VALÈNCIA. Uno de las consecuencias más terribles del fútbol moderno es la extinción de One Club Man, esa especie que reproduce, con tierna exactitud, el sueño del niño que juega al fútbol en el patio del colegio con la esperanza de hacerlo algún día en el equipo de su ciudad. El nivel de exigencia -económica y deportiva- del fútbol profesional ha convertido al futbolista nacido, crecido y retirado en el equipo de sus amores en un raro ejemplar, en una ave exótica que solo sobrevive en hábitats tan peculiares como aquellos clubes que ponen la cantera por encima de todas las cosas. Si no es una cesión en los albores de su carrera deportiva, un peaje que hay que pagar muchas veces por jugar en el primer equipo, es una salida intempestiva en los estertores, cuando los años pesan más que la inteligencia o la experiencia en un fútbol cada vez más rendido al culto al físico, la que empaña la condición de One Club Man de muchos jugadores.
En estas circunstancias, encariñarse con algún futbolista al que has visto crecer, progresar y transformarse en un jugador importante es contraproducente.

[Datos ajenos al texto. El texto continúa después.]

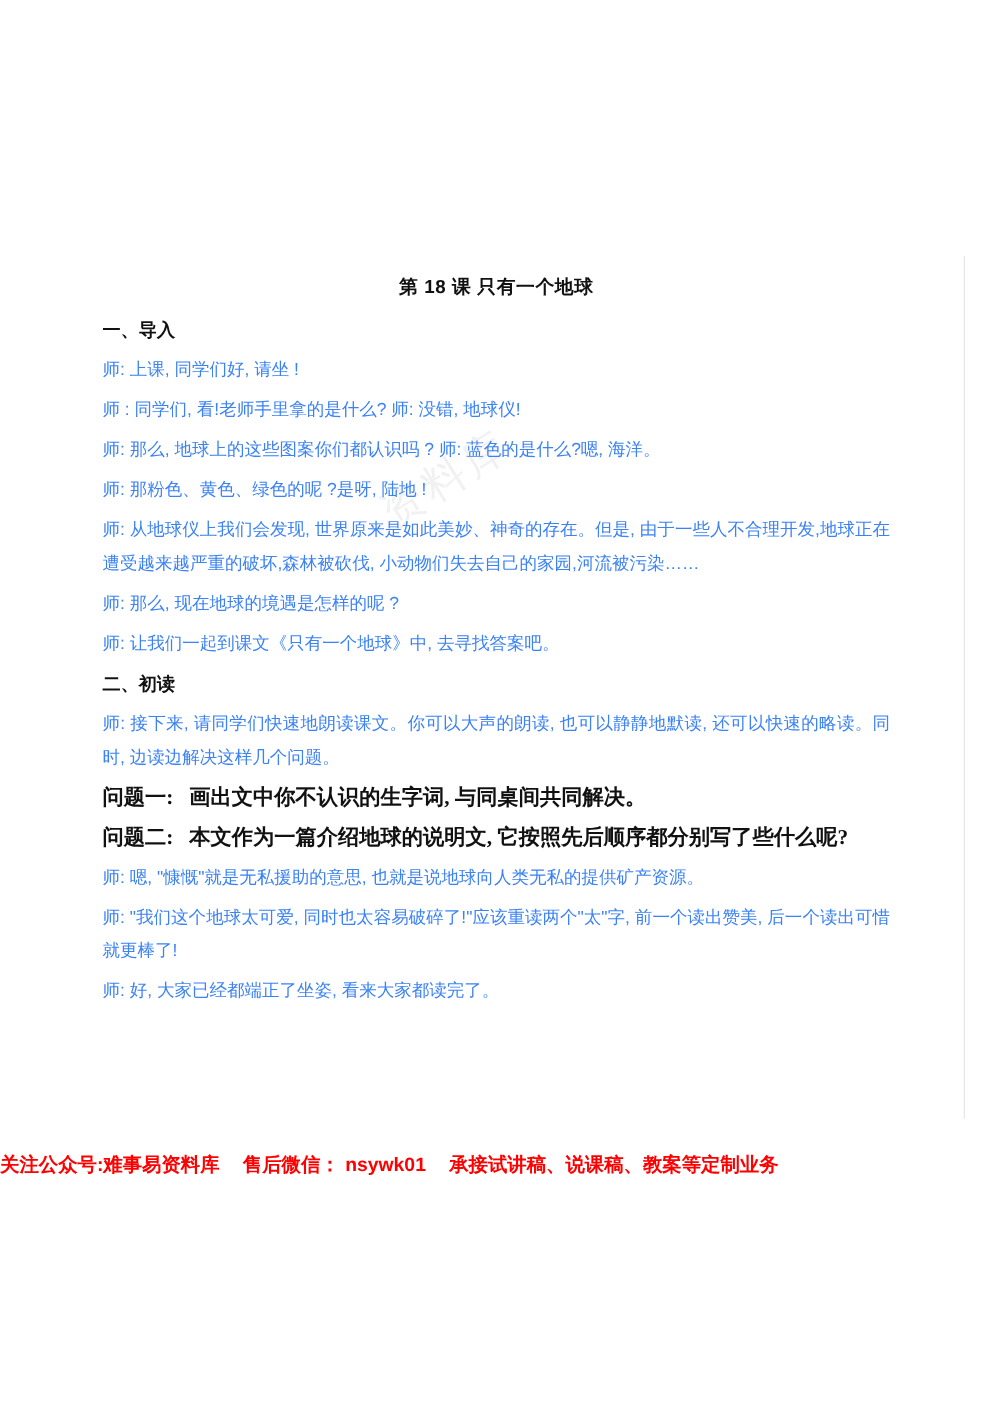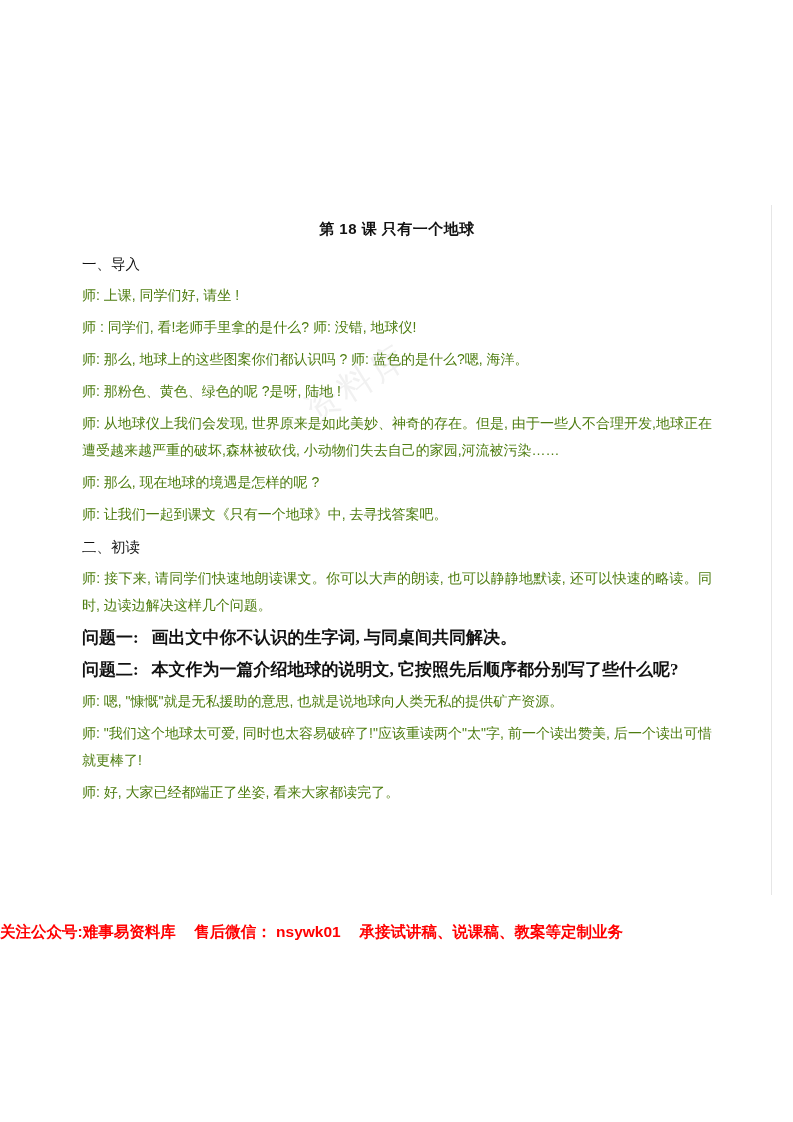--- a/index.html
+++ b/index.html
@@ -39,31 +39,31 @@
     text-align: center;
     font-family: "Liberation Sans", "DejaVu Sans", sans-serif;
     font-weight: bold;
     font-size: 15px;
     letter-spacing: 0.5px;
     margin: 0 0 16px 0;
     color: #111;
   }
   .section-head {
     font-family: "Liberation Sans", "DejaVu Sans", sans-serif;
-    font-weight: normal;
+    font-weight: bold;
     font-size: 14.5px;
     margin: 10px 0 8px 0;
     color: #111;
   }
   p.line {
     font-family: "Liberation Sans", "DejaVu Sans", sans-serif;
     font-size: 14px;
     line-height: 27px;
     margin: 0 0 5px 0;
-    color: #4d7c0f;
+    color: #3b82f6;
     text-align: justify;
   }
   .q-line {
     font-family: Liberation Serif, serif;
     font-size: 17px;
     line-height: 27px;
     margin: 0 0 5px 0;
     color: #111;
   }
   .q-label {

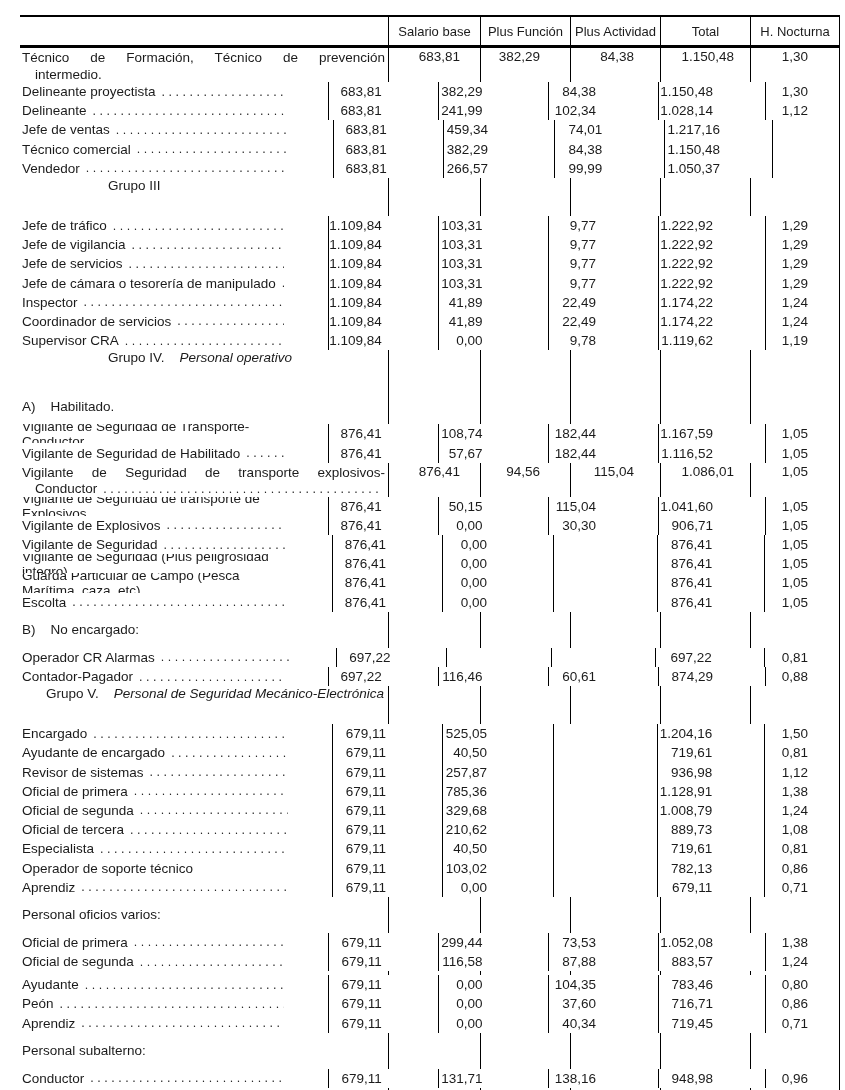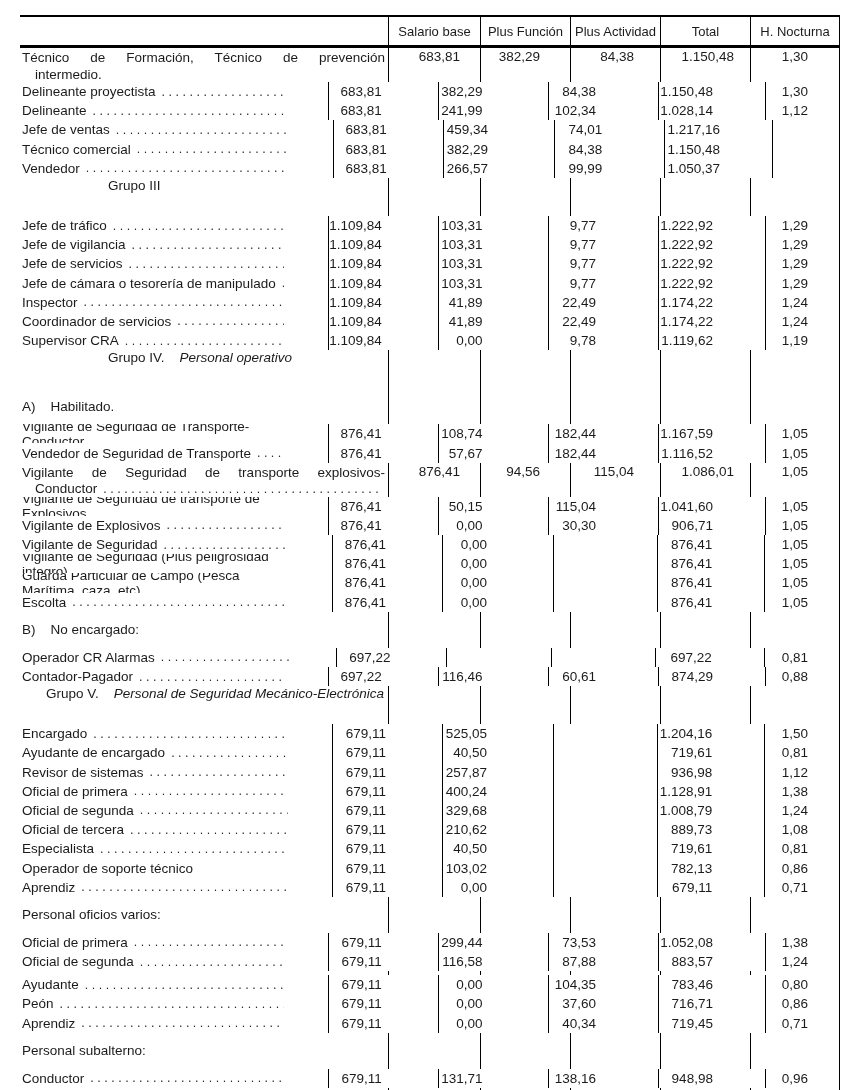--- a/index.html
+++ b/index.html
@@ -243,21 +243,21 @@
             <span class="leader"></span>
           </div>
           <div class="cell c1 num">876,41</div>
           <div class="cell c2 num">108,74</div>
           <div class="cell c3 num">182,44</div>
           <div class="cell c4 num">1.167,59</div>
           <div class="cell c5 num">1,05</div>
         </div>
         <div class="r body-row">
           <div class="cell c0">
-            <span class="lab">Vendedor de Seguridad de Transporte</span>
+            <span class="lab">Vigilante de Seguridad de Habilitado</span>
             <span class="leader"></span>
           </div>
           <div class="cell c1 num">876,41</div>
           <div class="cell c2 num">57,67</div>
           <div class="cell c3 num">182,44</div>
           <div class="cell c4 num">1.116,52</div>
           <div class="cell c5 num">1,05</div>
         </div>
         <div class="r r2">
           <div class="cell c0">
@@ -414,21 +414,21 @@
           <div class="cell c3"></div>
           <div class="cell c4 num">936,98</div>
           <div class="cell c5 num">1,12</div>
         </div>
         <div class="r body-row">
           <div class="cell c0">
             <span class="lab">Oficial de primera</span>
             <span class="leader"></span>
           </div>
           <div class="cell c1 num">679,11</div>
-          <div class="cell c2 num">400,24</div>
+          <div class="cell c2 num">785,36</div>
           <div class="cell c3"></div>
           <div class="cell c4 num">1.128,91</div>
           <div class="cell c5 num">1,38</div>
         </div>
         <div class="r body-row">
           <div class="cell c0">
             <span class="lab">Oficial de segunda</span>
             <span class="leader"></span>
           </div>
           <div class="cell c1 num">679,11</div>

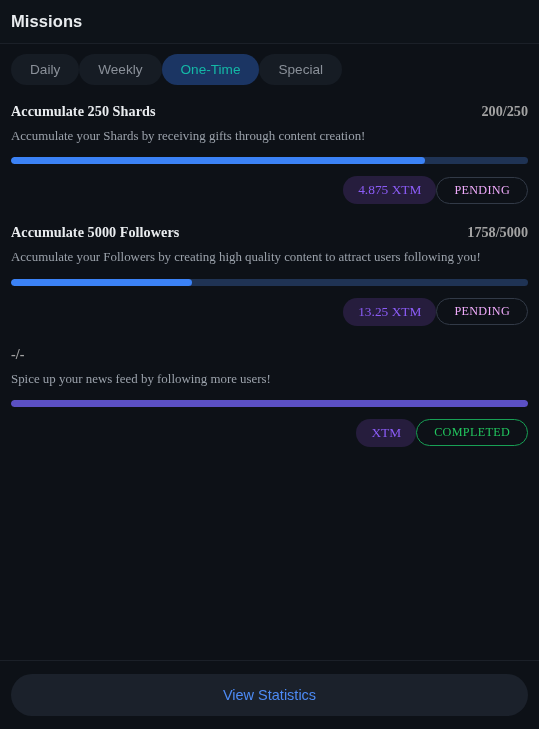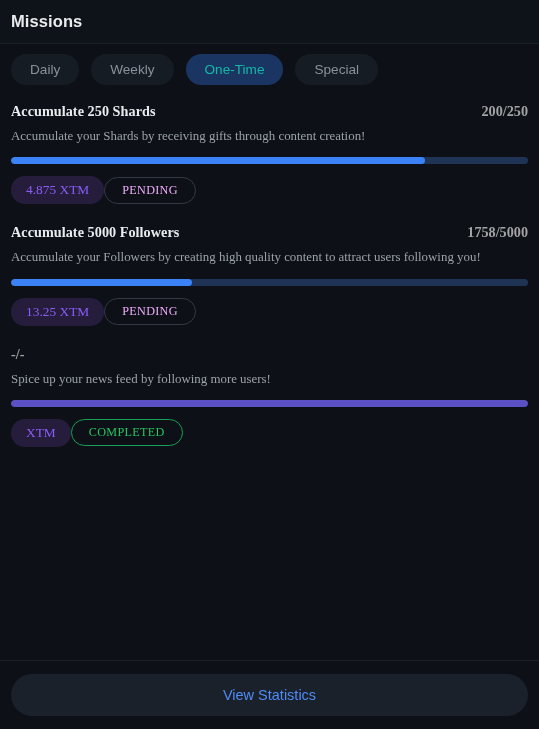--- a/index.html
+++ b/index.html
@@ -38,21 +38,21 @@
     font-size: 16.5px;
     font-weight: bold;
     color: #e9ecef;
     letter-spacing: 0.1px;
   }
 
   
   .tabs {
     display: flex;
     align-items: center;
-    gap: 12px;
+    gap: 0;
     padding: 10px 11px 9px 11px;
     box-sizing: border-box;
   }
   .tab {
     height: 31px;
     border-radius: 16px;
     display: flex;
     align-items: center;
     justify-content: center;
     padding: 0 19px;
@@ -121,21 +121,21 @@
   .m-bar.purple {
     background: #262245;
   }
   .m-bar.purple .m-bar-fill {
     background: #5b50c4;
   }
   .m-foot {
     margin-top: 12px;
     display: flex;
     align-items: center;
-    justify-content: flex-start;
+    justify-content: flex-end;
   }
   .chip-xtm {
     height: 28px;
     border-radius: 14px;
     background: #261d3d;
     color: #8b5cf6;
     font-size: 13.4px;
     display: flex;
     align-items: center;
     padding: 0 15px;

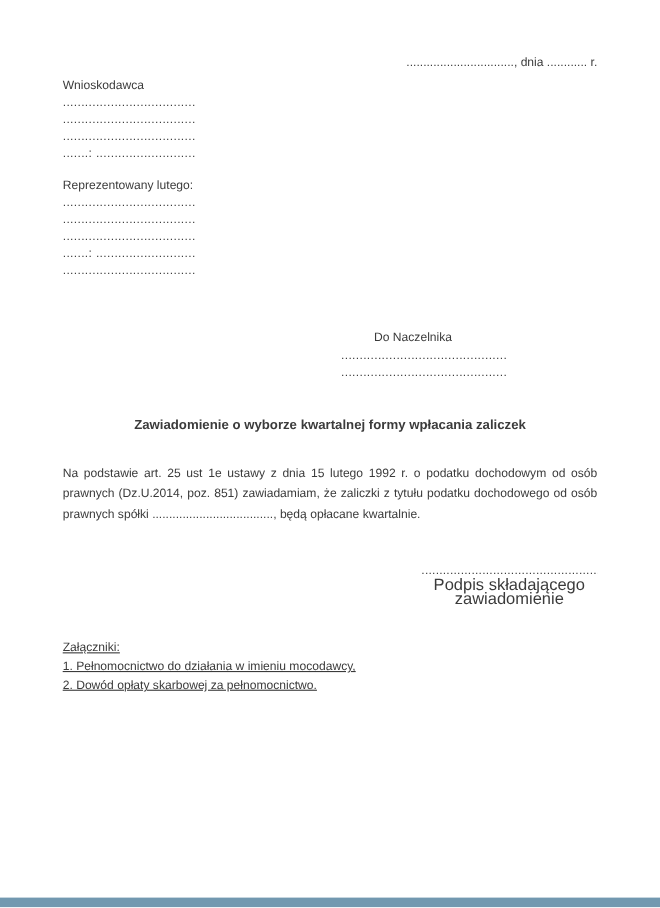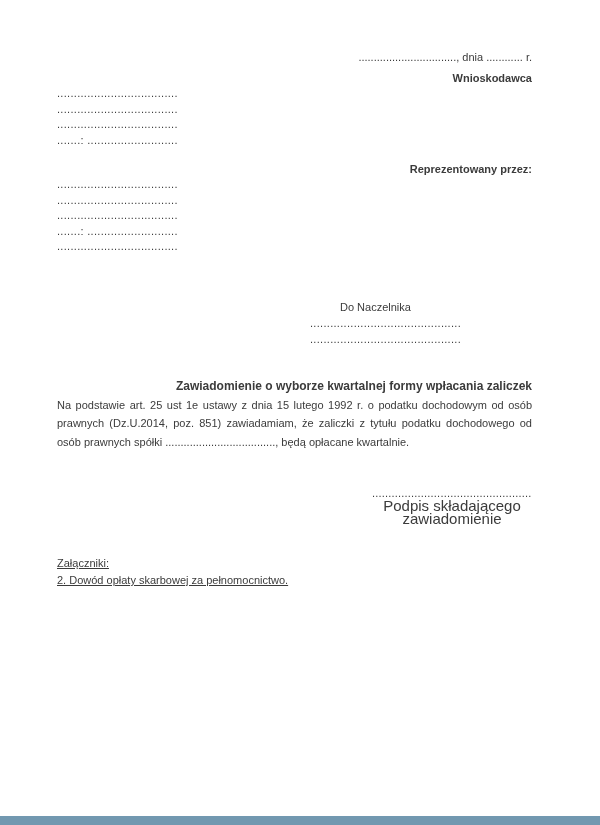--- a/index.html
+++ b/index.html
@@ -14,33 +14,32 @@
     background: #ffffff;
     font-family: "Liberation Sans", sans-serif;
     color: #3b3b3b;
     font-size: 11px;
     overflow: hidden;
     box-sizing: border-box;
   }
   .content {
     position: absolute;
     left: 57px;
-    right: 68px;
+    right: 57px;
     top: 0;
   }
   .date-row {
     margin-top: 50px;
     text-align: right;
     line-height: 14px;
   }
   .block-label {
-    font-weight: bold;
+    font-weight: normal;
     margin-top: 6px;
     line-height: 16px;
-    text-align: right;
   }
   .fill-line {
     line-height: 15.5px;
     letter-spacing: 0.3px;
     white-space: pre;
   }
   .rep-label {
     margin-top: 13px;
   }
   .addressee {
@@ -49,26 +48,27 @@
   }
   .addressee .addr-label {
     line-height: 16px;
     padding-left: 30px;
   }
   .addressee .fill-line {
     line-height: 16px;
   }
   .doc-title {
     margin-top: 30px;
-    text-align: right;
+    text-align: center;
     font-weight: bold;
     font-size: 12px;
     line-height: 19px;
   }
   .body-par {
+    margin-top: 26px;
     text-align: justify;
     line-height: 18.5px;
   }
   .signature {
     margin-top: 36px;
     margin-left: auto;
     width: 160px;
     text-align: center;
   }
   .signature .sig-line {
@@ -105,21 +105,21 @@
 
     <div>
       <div class="block-label">Wnioskodawca</div>
       <div class="fill-line">....................................</div>
       <div class="fill-line">....................................</div>
       <div class="fill-line">....................................</div>
       <div class="fill-line">.......: ...........................</div>
     </div>
 
     <div>
-      <div class="block-label rep-label">Reprezentowany przez:</div>
+      <div class="block-label rep-label">Reprezentowany lutego:</div>
       <div class="fill-line">....................................</div>
       <div class="fill-line">....................................</div>
       <div class="fill-line">....................................</div>
       <div class="fill-line">.......: ...........................</div>
       <div class="fill-line">....................................</div>
     </div>
 
     <div class="addressee">
       <div class="addr-label">Do Naczelnika</div>
       <div class="fill-line">.............................................</div>
@@ -132,19 +132,20 @@
 
     <div class="body-par">Na podstawie art. 25 ust 1e ustawy z dnia 15 lutego 1992 r. o podatku dochodowym od osób prawnych (Dz.U.2014, poz. 851) zawiadamiam, że zaliczki z tytułu podatku dochodowego od osób prawnych spółki ...................................., będą opłacane kwartalnie.</div>
 
     <div class="signature">
       <div class="sig-line">..................................................</div>
       <div class="sig-caption">Podpis składającego zawiadomienie</div>
     </div>
 
     <div class="attachments">
       <div>Załączniki:</div>
+      <div>1. Pełnomocnictwo do działania w imieniu mocodawcy,</div>
       <div>2. Dowód opłaty skarbowej za pełnomocnictwo.</div>
     </div>
 
   </div>
 
   <div class="footer-bar" style="background: rgb(114, 152, 176);"></div>
 </div>
 
 </body></html>

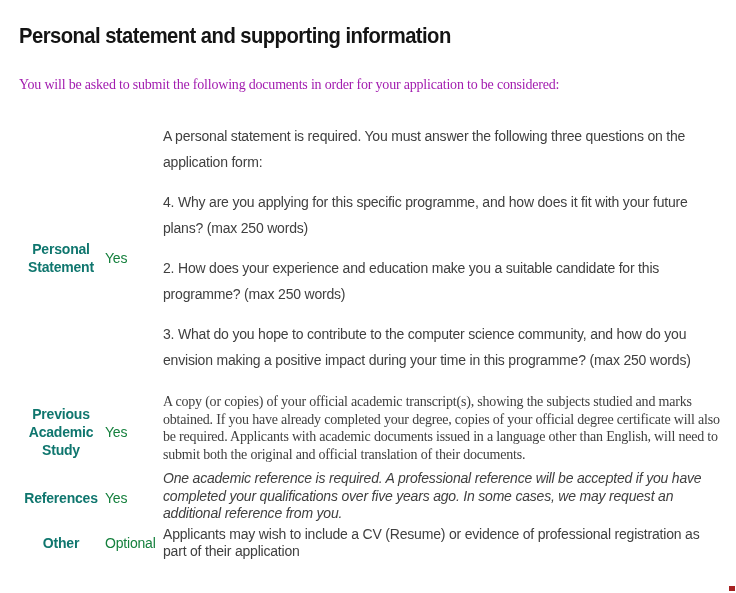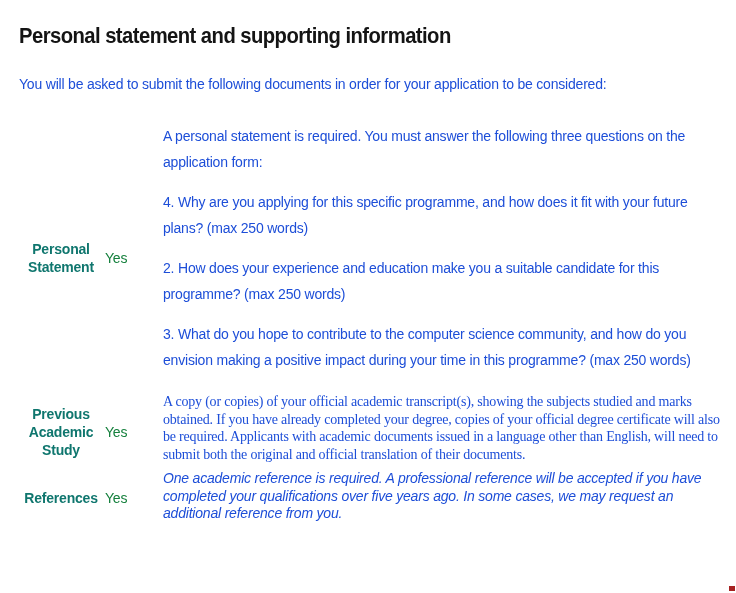--- a/index.html
+++ b/index.html
@@ -25,22 +25,23 @@
     font-size: 22px;
     font-weight: bold;
     color: #141414;
     letter-spacing: -0.6px;
     transform: scaleX(0.92);
     transform-origin: left center;
     white-space: nowrap;
   }
   p.intro {
     margin: 27px 0 0 0;
-    color: #1d4ed8;
+    color: #a21caf;
     line-height: 17px;
+    font-family: Liberation Serif, serif;
   }
   .doc-table {
     display: table;
     table-layout: fixed;
     width: 100%;
     margin-top: 30px;
     border-collapse: collapse;
   }
   .doc-row { display: table-row; }
   .cell {
@@ -54,21 +55,21 @@
     color: #0f766e;
     line-height: 18px;
     letter-spacing: -0.2px;
   }
   .cell.req {
     width: 58px;
     color: #15803d;
     padding-left: 2px;
   }
   .cell.content {
-    color: #1d4ed8;
+    color: #404040;
   }
   .cell.content p {
     margin: 0;
     line-height: 17.5px;
   }
   .cell.content.spaced p {
     line-height: 26px;
     margin: 0 0 14px 0;
   }
   .cell.content.spaced {
@@ -122,17 +123,24 @@
     </div>
 
     <div class="doc-row row-references">
       <div class="cell label">References</div>
       <div class="cell req">Yes</div>
       <div class="cell content">
         <p>One academic reference is required. A professional reference will be accepted if you have completed your qualifications over five years ago. In some cases, we may request an additional reference from you.</p>
       </div>
     </div>
 
+    <div class="doc-row row-other">
+      <div class="cell label">Other</div>
+      <div class="cell req">Optional</div>
+      <div class="cell content">
+        <p>Applicants may wish to include a CV (Resume) or evidence of professional registration as part of their application</p>
+      </div>
+    </div>
 
   </div>
 </div>
 
 <div class="artifact"></div>
 
 </body></html>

Puede provocar disgustos como los que desataron las salidas de Paco Alcácer o Ferran Torres, futbolistas que parecían destinados a liderar proyectos de futuro (ganadores o no, nunca lo sabremos) y que sucumbieron a la tentación de los euros de los poderosos y al deseo de ser cola de león en lugar de cabeza de un ratón que aspiraba a ser rata gigante. Y esos disgustos tienen una explicación razonable. El aficionado no entiende que alguien abandone el club que ama cuando en él ha conseguido todo lo que necesita, porque sabe que el que cambia de equipo de fútbol no es de ninguno; se resiste a comprender, en fin, que el fútbol ha perdido su componente romántico en pos de la industrialización.
Y eso crea una extraña confusión, un agravio comparativo con aquellos futbolistas que, formados en otros equipos, han asimilado con inteligencia la idiosincrasia del club en el que han pasado los mejores años de su carrera. Ocurrió con jugadores como David Villa o Juan Mata, sin irnos más atrás en el tiempo, en los que muchos aficionados ven más sentimiento valencianista que, por ejemplo, en los casos citados más arriba.
Pero para lograr eso hay que saber despedirse, dejar la sensación de que te habrías quedado en el equipo toda tu vida, pero que las circunstancias (léase los dirigentes, entrenadores o representantes de turno) te lo han impedido. Saber despedirse de un club es tan difícil como saber romper con una pareja con la que has estado muchos años. Lo puedes hacer a las bravas, incluso por whatsapp, dando la sensación de tener el corazón más frío que las cervezas de algunos bares, o lo puedes hacer cara a cara, transmitiendo la sensación de que, aunque te pese, la historia de amor está acabada. La consecuencia es la misma, el luto, el dolor, el abandono, pero las heridas posiblemente cicatrizarán antes.
Rodrigo Moreno, en su marcha al Leeds United (un club, por cierto, que es como su primo de Inglaterra para el Valencia, por su historia, trascendencia e interrelación), ha sido como el que rompe con su pareja y le explica con todo lujo de detalles por qué lo ha hecho, cómo la relación se había ido deteriorando hasta ser nociva para ambos, hasta concluir que la ruptura es casi una bendición, por mucho que duela ahora. Vamos, que te deja con la impresión de que romper ha sido lo mejor que te podría haber sucedido.
Ferran Torres ha sido el ejemplo de lo contrario: cortar por whasapp o mensaje de texto. Se fue enchufando el ventilador para esparcir su resentimiento hacia todos los que, según él, han impedido su inevitable dominación mundial, haciendo pública su desmedida (y poco realista) ambición, en forma de pretensiones como ser el capitán del equipo o ser uno de los mejores pagados de la plantilla.
En un club como el Valencia, en el que muchas de sus leyendas nacieron lejos de la Comunidad Valenciana, el sentimiento general es que Rodrigo siempre tendrá un lugar en el corazón de sus seguidores, pero no Ferran.